= Plains of Leon =

The Plains of Leon are named for the former gold mining town of Leon, once located near the middle of the plain. It is a plain in the Perris Block, contiguous on the south with the Perris Plain, including within it the Domenigoni Valley and western Diamond Valley, French Valley, Auld Valley, the upper part of the valley of Warm Springs Creek and connecting tablelands.

The Plains of Leon are bounded on the west by the Paloma Valley, the southeastern Temescal Mountains, and the valley of Warm Springs Creek after it drops below the level of the tablelands of the plains. It is bounded on the north by Menifee Valley and the Domenigoni Mountains, and it extends southward to include French Valley, Auld Valley, and the tablelands between them. It is bounded on the south by Tucalota Creek (originally Alamos Creek) and the level land west of it to Warm Springs Creek and northeast of Murrieta Hot Springs. To the east, it was originally bounded by the eastern Diamond Valley, Rawson Mountains, Bachelor Mountain, Black Mountain, and Tucalota Hills. However, now Diamond Valley is bounded on the east by the West Dam of the Diamond Valley Lake.
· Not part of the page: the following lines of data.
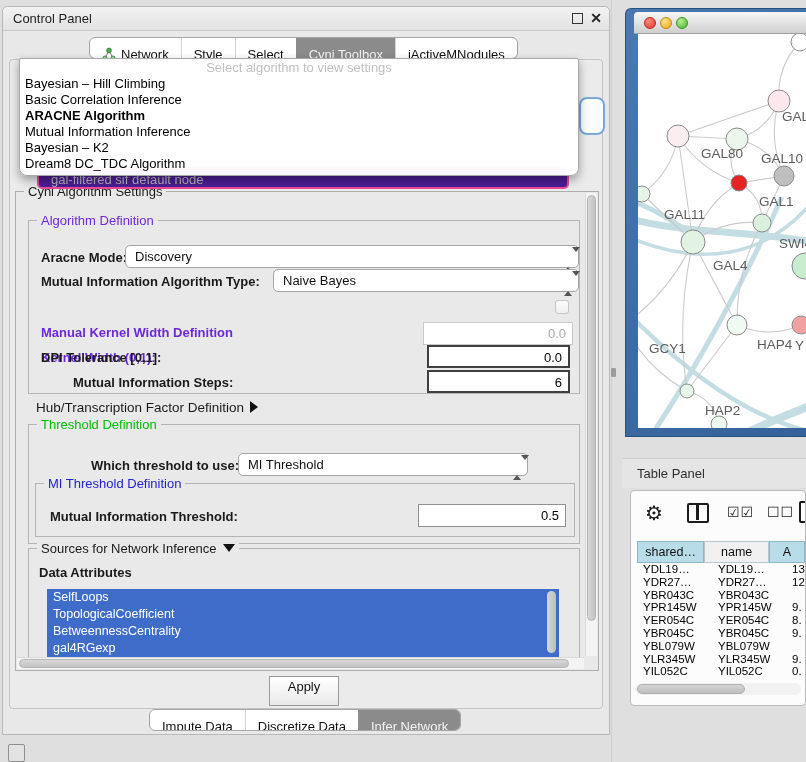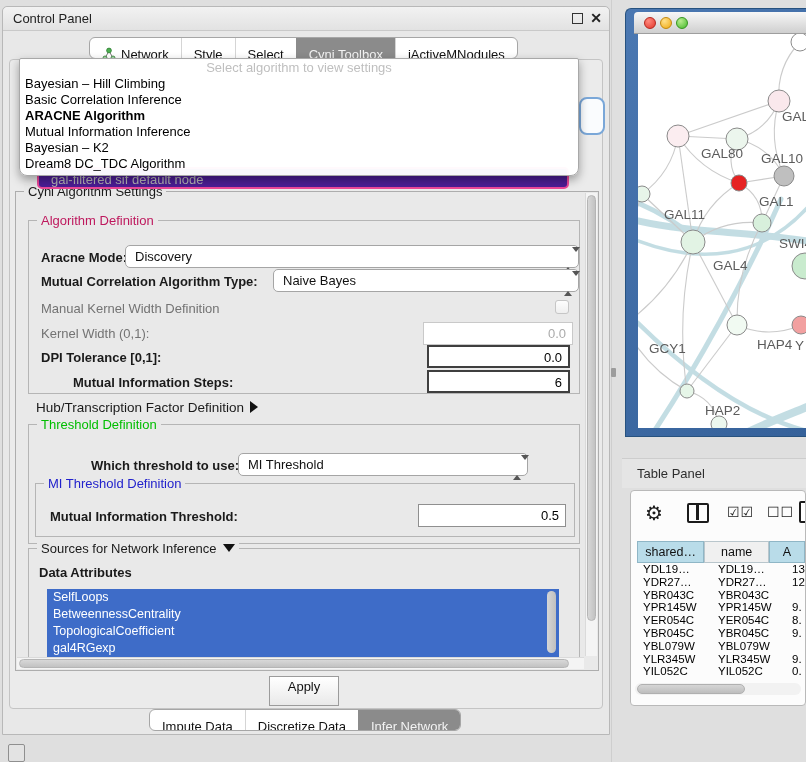--- a/index.html
+++ b/index.html
@@ -52,31 +52,31 @@
   .settings > .grouplabel { left:8px; color:#1A1A1A; }
   .vscroll { position:absolute; right:1px; top:1px; width:12px; bottom:14px; background:#F4F4F4; border-left:1px solid #DADADA; }
   .vscroll .thumb { position:absolute; left:1px; right:1px; top:2px; height:92%; border-radius:5px;
                     background:linear-gradient(90deg,#D8D8D8,#C2C2C2); border:1px solid #B5B5B5; }
   .hscroll { position:absolute; left:1px; right:14px; bottom:1px; height:12px; background:#F4F4F4; border-top:1px solid #DADADA; }
   .hscroll .thumb { position:absolute; top:1px; bottom:1px; left:2px; width:97%; border-radius:5px;
                     background:linear-gradient(#D8D8D8,#C2C2C2); border:1px solid #B5B5B5; }
 
   .group { position:absolute; border:1px solid #B5B5B5; }
   .g-algdef { left:12px; top:28px; width:552px; height:174px; }
-  .g-algdef > .grouplabel { left:8px; color:#be185d; }
+  .g-algdef > .grouplabel { left:8px; color:#6d28d9; }
   .g-thresh { left:12px; top:232px; width:552px; height:120px; }
   .g-thresh > .grouplabel { left:8px; color:#00BE00; }
   .g-mithr { left:6px; top:58px; width:540px; height:54px; }
   .g-mithr > .grouplabel { left:8px; color:#2222CC; }
   .g-sources { left:12px; top:356px; width:552px; height:120px; border-bottom:none; }
   .g-sources > .grouplabel { left:8px; color:#1A1A1A; }
 
   .lbl { position:absolute; font-size:13px; color:#1A1A1A; white-space:nowrap; }
   .lbl.b { font-weight:bold; }
-  .lbl.dis { color:#737373; font-weight:normal; }
+  .lbl.dis { color:#6d28d9; font-weight:bold;margin-top:24px; }
 
   .combo { position:absolute; height:23px; background:#FFF; border:1px solid #A5A5A5; border-radius:5px;
            font-size:13px; color:#111; line-height:21px; padding-left:9px; }
   .combo .arrows { position:absolute; right:5px; top:3px; width:9px; }
   .combo .arrows .up { width:0; height:0; border-left:4px solid transparent; border-right:4px solid transparent;
                        border-bottom:5px solid #555; margin-bottom:3px; }
   .combo .arrows .dn { width:0; height:0; border-left:4px solid transparent; border-right:4px solid transparent;
                        border-top:5px solid #555; }
 
   .field { position:absolute; height:23px; background:#FFF; font-size:13px; text-align:right;
@@ -202,21 +202,21 @@
   <div class="settings">
     <span class="grouplabel">Cyni Algorithm Settings</span>
 
     <div class="group g-algdef">
       <span class="grouplabel">Algorithm Definition</span>
       <span class="lbl b" style="left:12px; top:29px;">Aracne Mode:</span>
       <div class="combo" style="left:96px; top:24px; width:454px;">
         <span>Discovery</span>
         <span class="arrows"><span class="up"></span><span class="dn"></span></span>
       </div>
-      <span class="lbl b" style="left:12px; top:53px;">Mutual Correlation Algorithm Type:</span>
+      <span class="lbl b" style="left:12px; top:53px;">Mutual Information Algorithm Type:</span>
       <div class="combo" style="left:244px; top:48px; width:306px;">
         <span>Naive Bayes</span>
         <span class="arrows"><span class="up"></span><span class="dn"></span></span>
       </div>
       <span class="lbl dis" style="left:12px; top:80px;">Manual Kernel Width Definition</span>
       <span class="checkbox" style="left:526px; top:79px;"></span>
       <span class="lbl dis" style="left:12px; top:105px;">Kernel Width (0,1):</span>
       <div class="field dis" style="left:394px; top:101px; width:150px;">0.0</div>
       <span class="lbl b" style="left:12px; top:129px;">DPI Tolerance [0,1]:</span>
       <div class="field heavy" style="left:398px; top:124px; width:143px;">0.0</div>
@@ -241,22 +241,22 @@
         <div class="field light" style="left:382px; top:20px; width:148px;">0.5</div>
       </div>
     </div>
 
     <div class="group g-sources">
       <span class="grouplabel"><span>Sources for Network Inference</span><span class="tri-down"></span></span>
       <span class="lbl b" style="left:10px; top:16px;">Data Attributes</span>
       <div class="attr-list">
         <div id="attr-items">
             <div class="li">SelfLoops</div>
+            <div class="li">TopologicalCoefficient</div>
             <div class="li">BetweennessCentrality</div>
-            <div class="li">TopologicalCoefficient</div>
             <div class="li">gal4RGexp</div>
           </div>
         <div class="attr-scroll"></div>
       </div>
     </div>
 
     <div class="vscroll">
         <div class="thumb"></div>
       </div>
     <div class="hscroll">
Auld Valley is now bounded to the east by Skinner Reservoir south of Bachelor Mountain on Tucalota Creek.

Unlike the Perris Plain, which lies within the watershed of the San Jacinto River, the Plains of Leon are drained by Warm Springs Creek, French Valley Creek and Tucalota Creek, tributaries of Murrieta Creek and its parent, the Santa Margarita River.